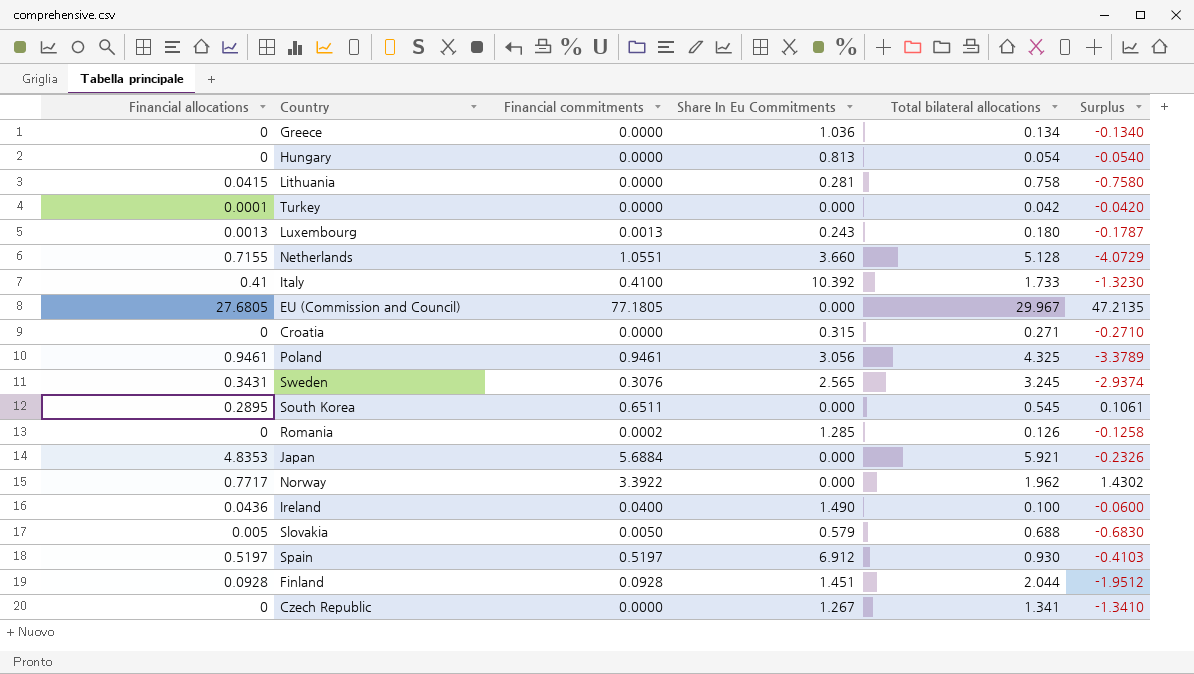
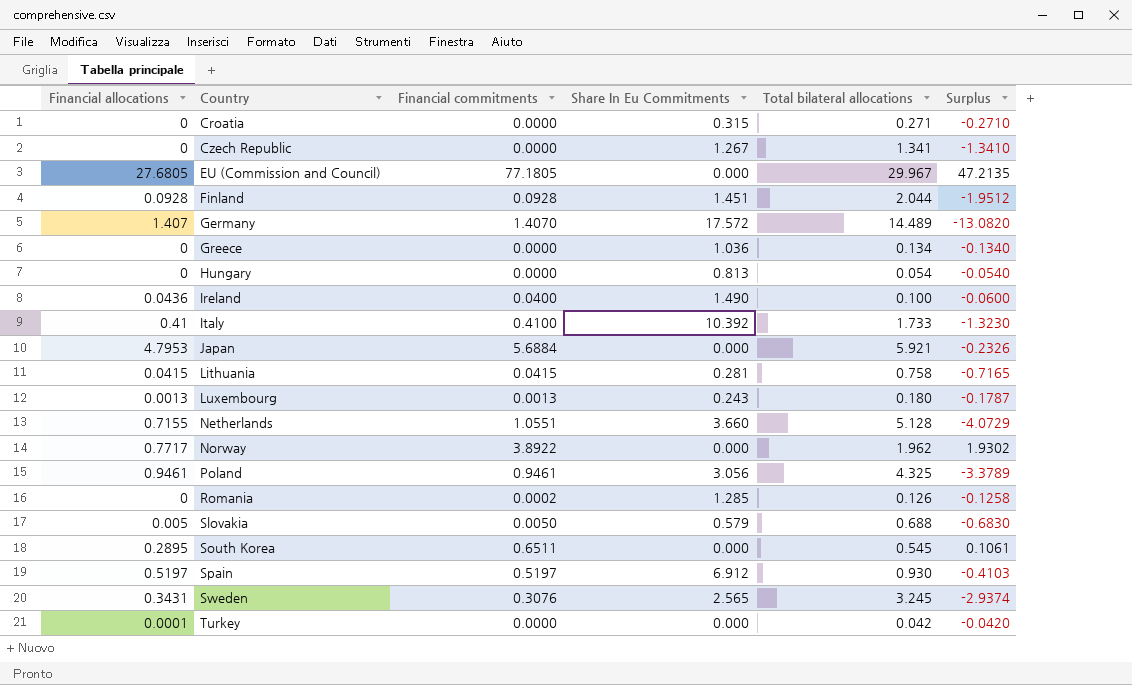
row order: none -> Country ascending
row Germany: none -> 1.407 | 1.4070 | 17.572 | 14.489 | -13.0820
Japan | Financial allocations: 4.8353 -> 4.7953
Lithuania | Financial commitments: 0.0000 -> 0.0415
Lithuania | Surplus: -0.7580 -> -0.7165
Norway | Financial commitments: 3.3922 -> 3.8922
Norway | Surplus: 1.4302 -> 1.9302

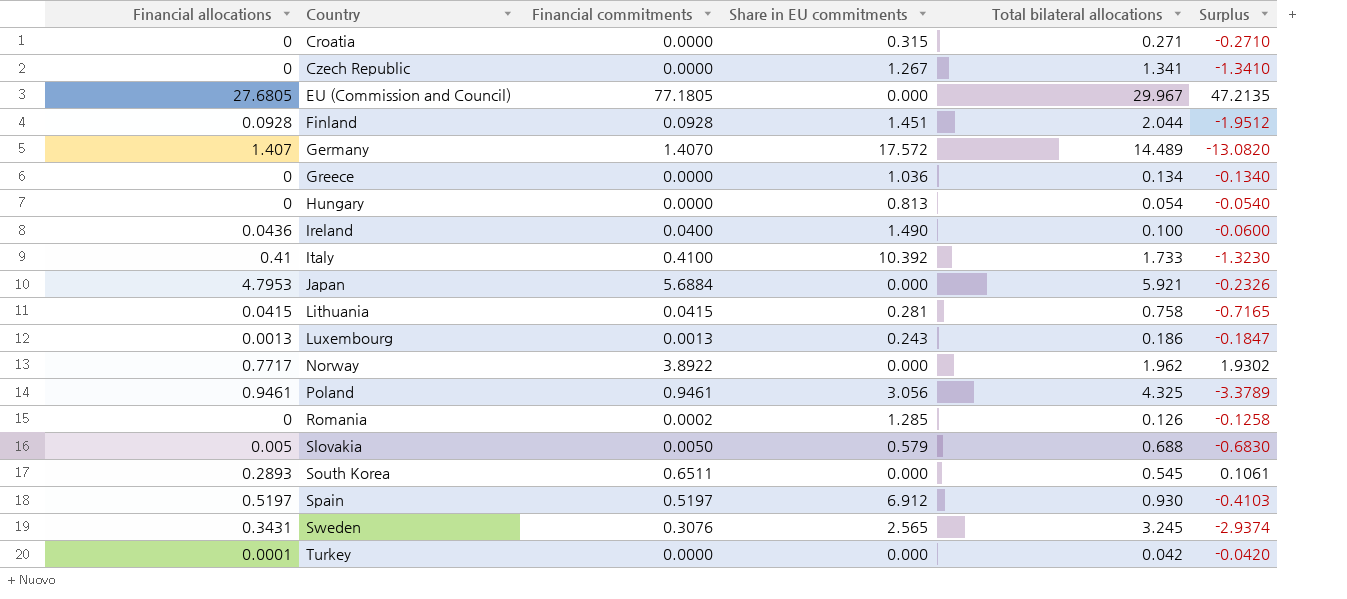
column name: Share In Eu Commitments -> Share in EU commitments
row Netherlands: 0.7155 | 1.0551 | 3.660 | 5.128 | -4.0729 -> none
Luxembourg | Total bilateral allocations: 0.180 -> 0.186
Luxembourg | Surplus: -0.1787 -> -0.1847
South Korea | Financial allocations: 0.2895 -> 0.2893

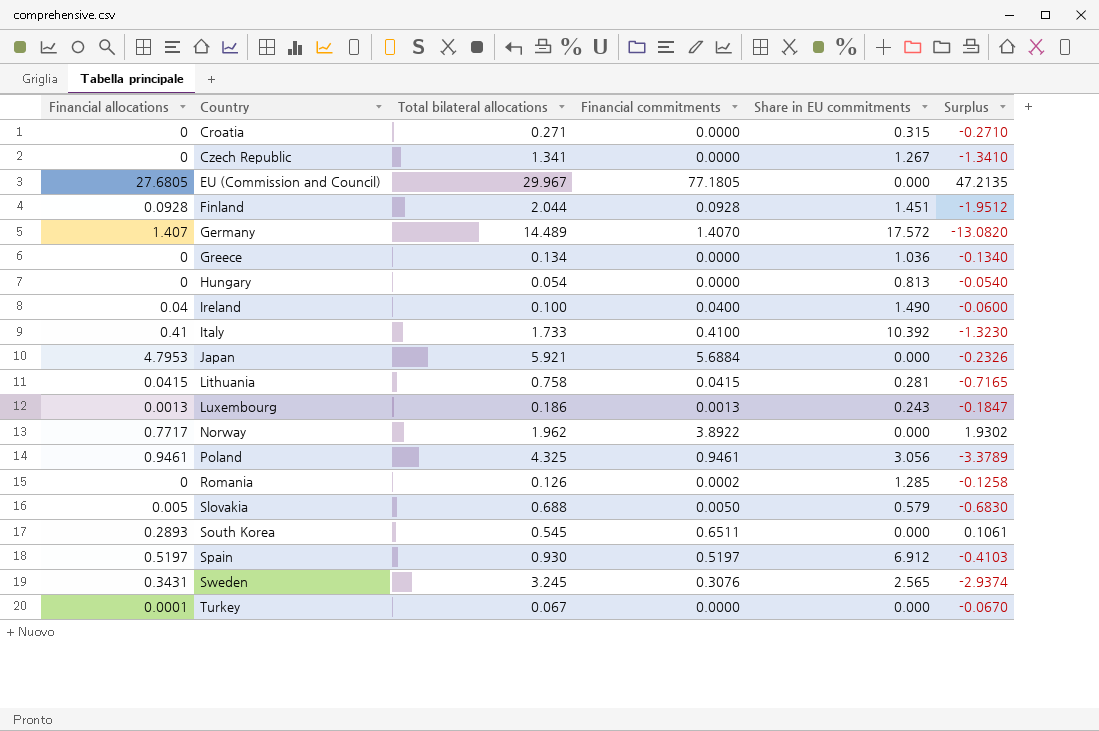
column Total bilateral allocations | position: 5 -> 3
Ireland | Financial allocations: 0.0436 -> 0.04
Turkey | Total bilateral allocations: 0.042 -> 0.067
Turkey | Surplus: -0.0420 -> -0.0670

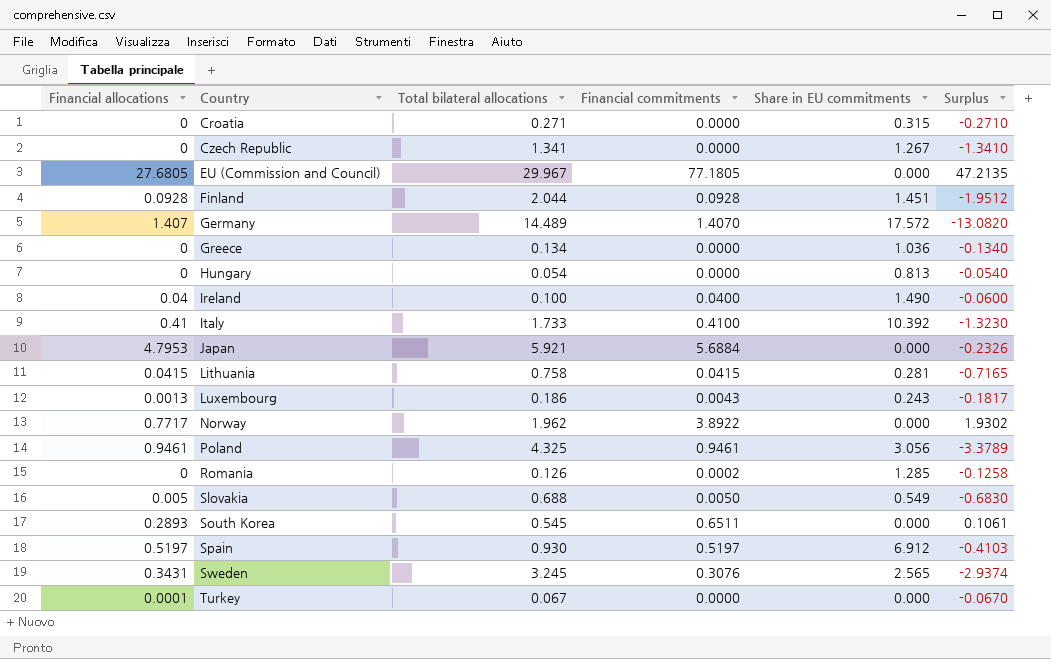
Luxembourg | Financial commitments: 0.0013 -> 0.0043
Luxembourg | Surplus: -0.1847 -> -0.1817
Slovakia | Share in EU commitments: 0.579 -> 0.549

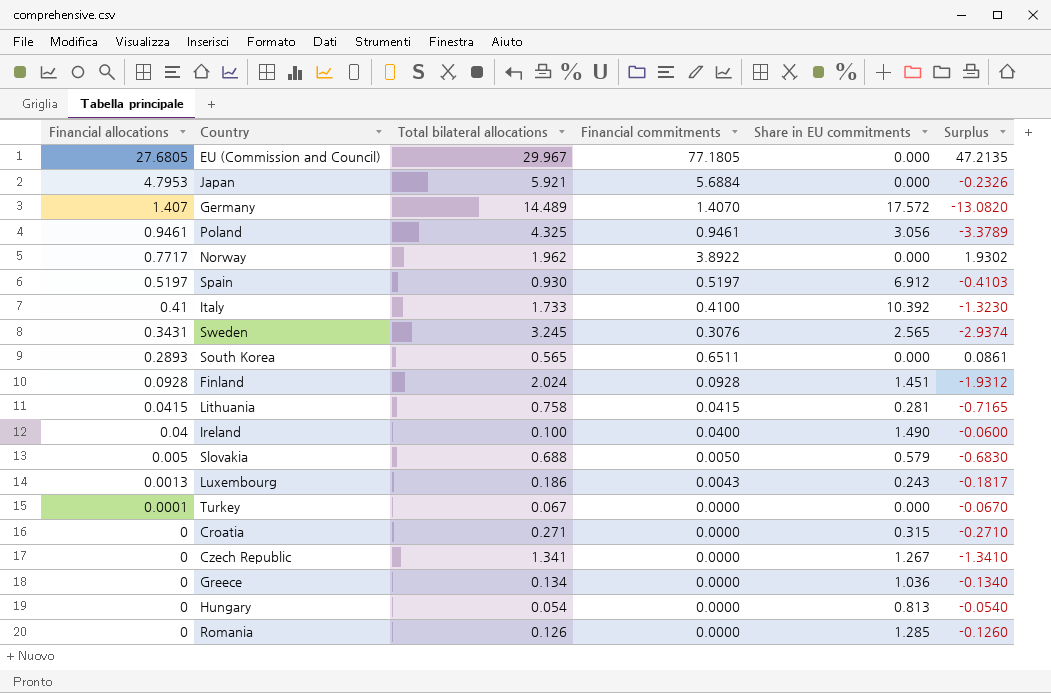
row order: Country ascending -> Financial allocations descending
South Korea | Total bilateral allocations: 0.545 -> 0.565
South Korea | Surplus: 0.1061 -> 0.0861
Finland | Total bilateral allocations: 2.044 -> 2.024
Finland | Surplus: -1.9512 -> -1.9312
Slovakia | Share in EU commitments: 0.549 -> 0.579
Romania | Financial commitments: 0.0002 -> 0.0000
Romania | Surplus: -0.1258 -> -0.1260

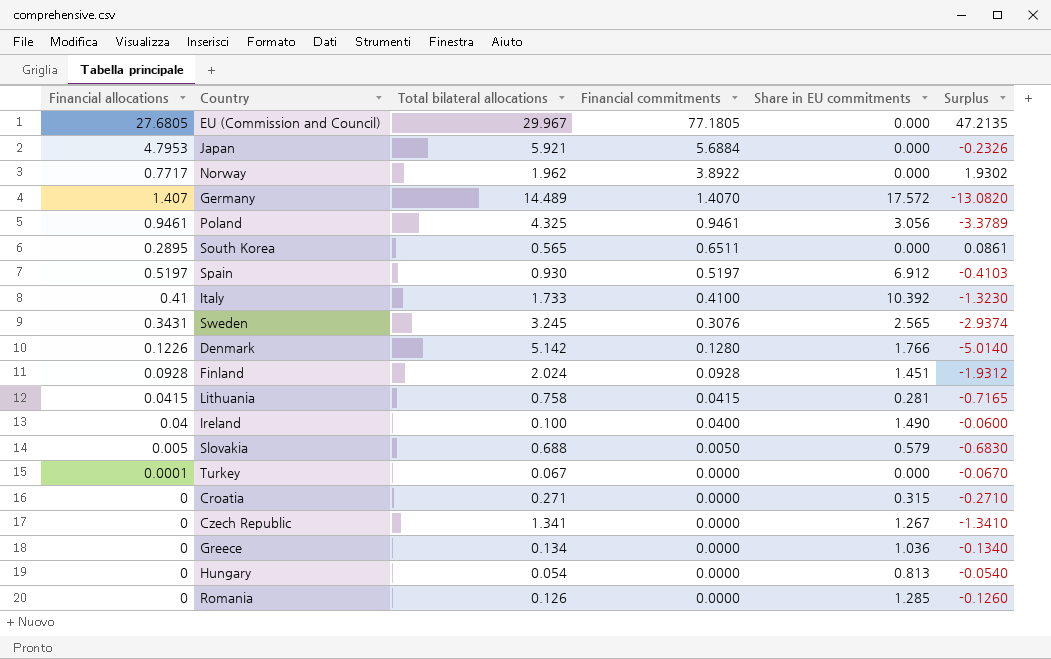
row order: Financial allocations descending -> Financial commitments descending
row Luxembourg: 0.0013 | 0.186 | 0.0043 | 0.243 | -0.1817 -> none
South Korea | Financial allocations: 0.2893 -> 0.2895
row Denmark: none -> 0.1226 | 5.142 | 0.1280 | 1.766 | -5.0140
--
*Task item:* Reproduce the lines above starting at the one with "Lithuania | Financial" and ending at the one with "South Korea | Surplus: 0.1061 -> 0.0861", both included, exactly and with no pictures.

*Answer box:*
Lithuania | Financial commitments: 0.0000 -> 0.0415
Lithuania | Surplus: -0.7580 -> -0.7165
Norway | Financial commitments: 3.3922 -> 3.8922
Norway | Surplus: 1.4302 -> 1.9302

column name: Share In Eu Commitments -> Share in EU commitments
row Netherlands: 0.7155 | 1.0551 | 3.660 | 5.128 | -4.0729 -> none
Luxembourg | Total bilateral allocations: 0.180 -> 0.186
Luxembourg | Surplus: -0.1787 -> -0.1847
South Korea | Financial allocations: 0.2895 -> 0.2893

column Total bilateral allocations | position: 5 -> 3
Ireland | Financial allocations: 0.0436 -> 0.04
Turkey | Total bilateral allocations: 0.042 -> 0.067
Turkey | Surplus: -0.0420 -> -0.0670

Luxembourg | Financial commitments: 0.0013 -> 0.0043
Luxembourg | Surplus: -0.1847 -> -0.1817
Slovakia | Share in EU commitments: 0.579 -> 0.549

row order: Country ascending -> Financial allocations descending
South Korea | Total bilateral allocations: 0.545 -> 0.565
South Korea | Surplus: 0.1061 -> 0.0861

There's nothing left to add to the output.